Juan Álvaro Montoya


La batalla constante es parte de cada día. Levantarse después de la caída, acariciar sueños esquivos, coquetear con el triunfo, persistir en los propósitos y luchar sin cesar hasta alcanzar la victoria, son periplos inevitables de todo ser humano hasta que indefectiblemente hallamos el punto final del camino. Es el designio que nos acompaña desde la cuna hasta la tumba y a él nadie es ajeno.
Algunas lides se encaran al cruzar una tormenta, cuando estamos a punto de naufragar y solo un destello lejano de esperanza resplandece en medio de la lobreguez. En estas gestas la determinación individual representa la diferencia entre la victoria o la derrota. Pero existen otras justas que no se deciden por voluntad, esfuerzo o valor. Tal sucede con la cruzada individual contra el covid, que parecer ser arbitrada por la suerte y no por la templanza personal. De nada sirven el coraje, el ímpetu o los deseos de vivir contra este mortífero enemigo. En la lona han quedado sueños fantásticos, carreras promisorias e intelectos desbordados ya que el virus, que no distingue condiciones de credo, raza, sexo o riqueza, es tan universal como el aire que respiramos y a él estamos por igual expuestos sin importar nuestro entorno.
Esta semana el infortunio ha tocado las puertas de dos valiosos personajes del contexto nacional:
Carlos Holmes Trujillo, fue mucho más que un hombre público. El currículum de este abogado de la Universidad del Cauca se enaltecía con destacados cargos ocupados desde el mandato de Alfonso López Michelsen. Cónsul, alcalde de Cali, constituyente, ministro de Educación, ministro del Interior, ministro de Defensa, canciller, Alto Consejero de Paz, embajador ante los gobiernos de Austria, Rusia, Suecia, Finlandia, Islandia, Bélgica y ante la OEA y la Unión Europea; solo le bastaba ser Presidente de la República y para ello estaba preparando su precandidatura. Más allá de su figura política, sus allegados lo recuerdan como un caballero, serio y digno de confianza, poseedor de una excepcional capacidad de trabajo, políglota que dominaba con fluidez cinco idiomas, amigo leal, confidente cercano, líder durante los últimos treinta años y un entrañable contertulio que se caracterizaba por su señorío. El manto negro que hoy se posa sobre su féretro se riega con las lágrimas de dolor de su esposa Alba Lucía y sus hijos Carlos Mauricio, Camilo Iván y Rodrigo. Para ellos la partida tiene una connotación especial pues ha sembrado la congoja en su presente imponiendo un abatimiento difícil de superar.

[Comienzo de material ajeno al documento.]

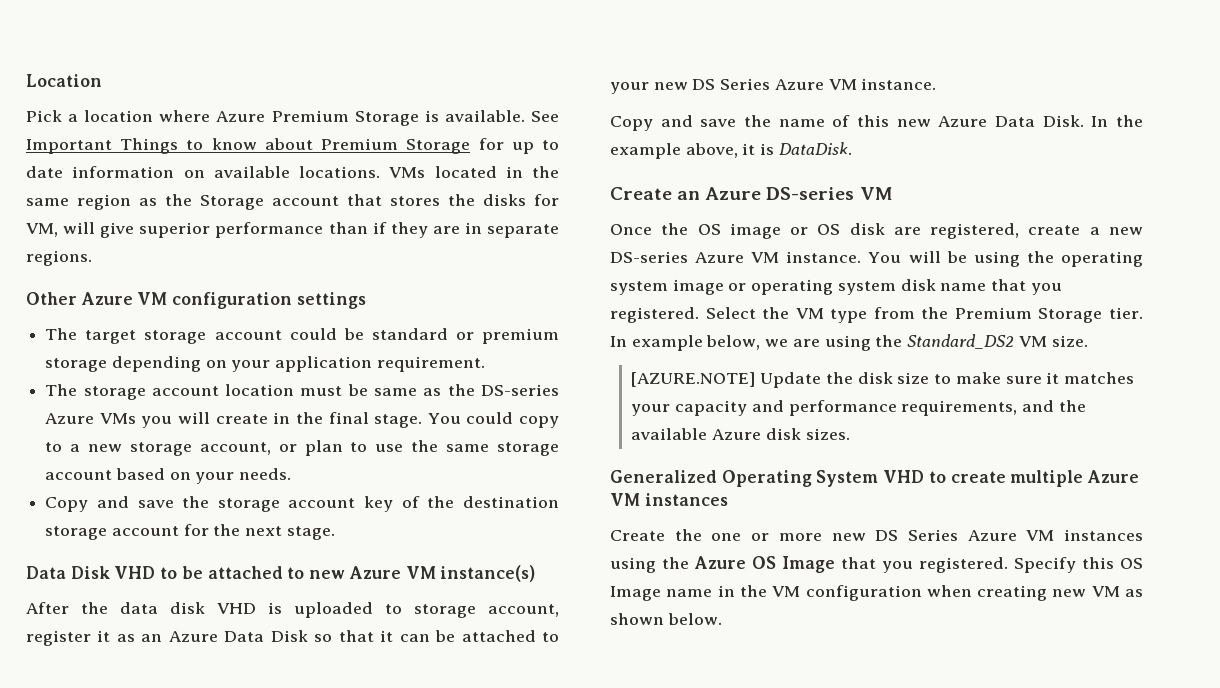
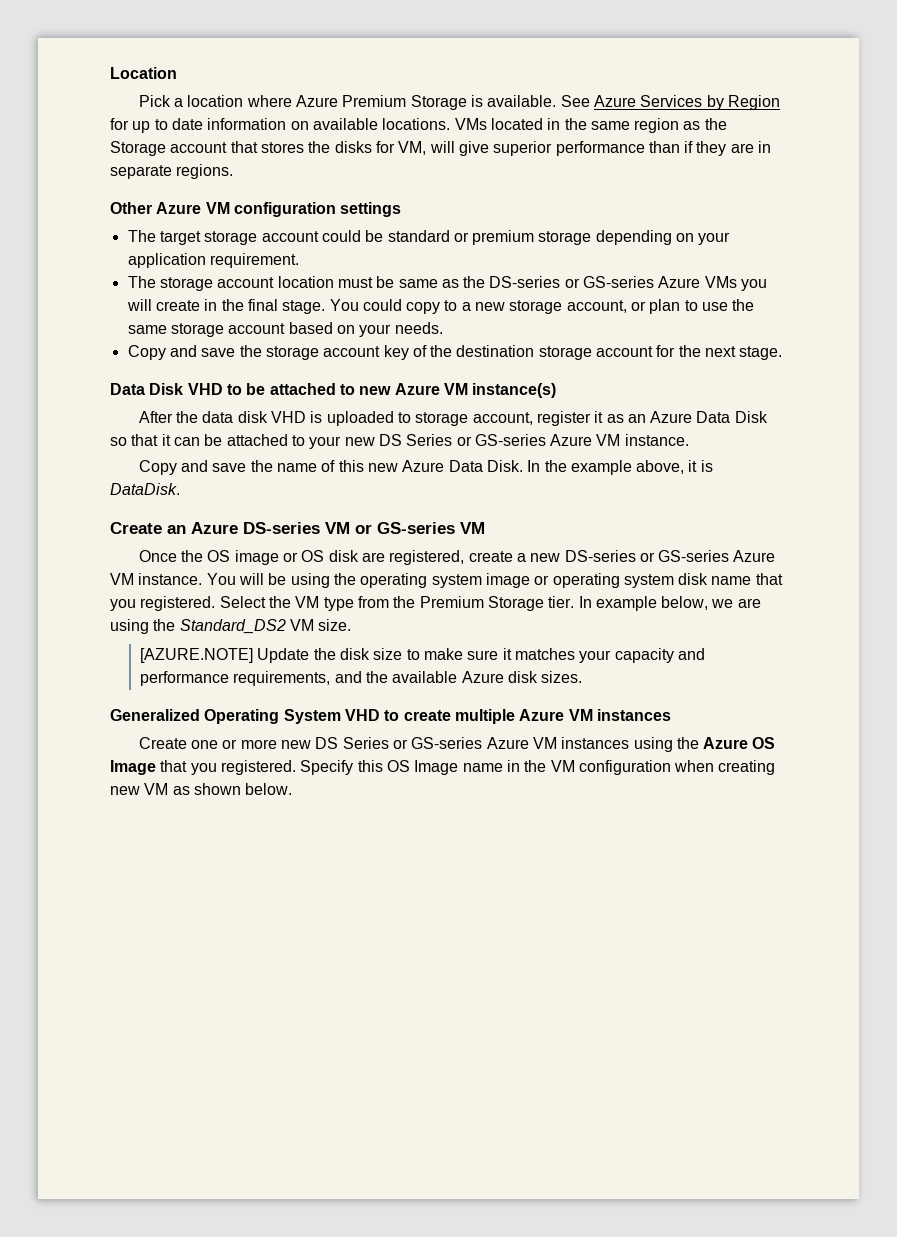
- See Important Things to know about Premium Storage for up to date information on available locations.
+ See Azure Services by Region for up to date information on available locations.
- The storage account location must be same as the DS-series Azure VMs you will create in the final stage.
+ The storage account location must be same as the DS-series or GS-series Azure VMs you will create in the final stage.
- After the data disk VHD is uploaded to storage account, register it as an Azure Data Disk so that it can be attached to your new DS Series Azure VM instance.
+ After the data disk VHD is uploaded to storage account, register it as an Azure Data Disk so that it can be attached to your new DS Series or GS-series Azure VM instance.
- Create an Azure DS-series VM
+ Create an Azure DS-series VM or GS-series VM
- Once the OS image or OS disk are registered, create a new DS-series Azure VM instance.
+ Once the OS image or OS disk are registered, create a new DS-series or GS-series Azure VM instance.
- Create the one or more new DS Series Azure VM instances using the Azure OS Image that you registered.
+ Create one or more new DS Series or GS-series Azure VM instances using the Azure OS Image that you registered.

Recuerdo a Julio Roberto Gómez desde mis días como ayudante en la Cámara de Representantes. Entonces era yo un joven de escasos veinte años que prestaba sus servicios en el Congreso de la República y en una loca carrera por alguna trivialidad que ya olvidé, tropecé con él. No lo conocía entonces y solo atiné a disculparme por el mal instante que le había hecho pasar. Mi sorpresa fue mayúscula cuando, al entrar al hemiciclo donde sesiona la corporación, observé al distinguido representante del movimiento sindical colombiano junto a los parlamentarios que le eran afines. Meses después el fallecido Juan Luis Londoño de la Cuesta expresó en el mismo escenario su solidaridad ante una grave enfermedad que Gómez padecía y de la cual no parecía tener salida. ¡Las vueltas que da la vida! Transcurrido poco tiempo era Londoño de la Cuesta quien yacía en el Sheol y Julio Roberto continuó como presidente de la CGT por dos décadas más. Hoy lo despedimos, con tristeza profunda por el sindicalista moderado y culto que parte hacia la eternidad, pero con un hondo reconocimiento por la labor que ejecutó en beneficio de los trabajadores colombianos. Él se lleva consigo la gratitud de 22 millones de trabajadores y la exaltación de todo un país que lo observaba como una figura de consensos en momentos de disensos.
Hoy Colombia ha perdido una batalla. Junto a estos dos personajes se encuentran los cuerpos de 51.126 compatriotas que sucumbieron ante la enfermedad. Hoy sus sillas se encuentran solitarias, sus mesas vacías y sus camas abandonadas. Pero su memoria es honrada por las lágrimas sinceras de quienes los amaron. Acompañamos su dolor con un sincero mensaje de solidaridad en esta luctuosa hora que solo Dios podrá consolar.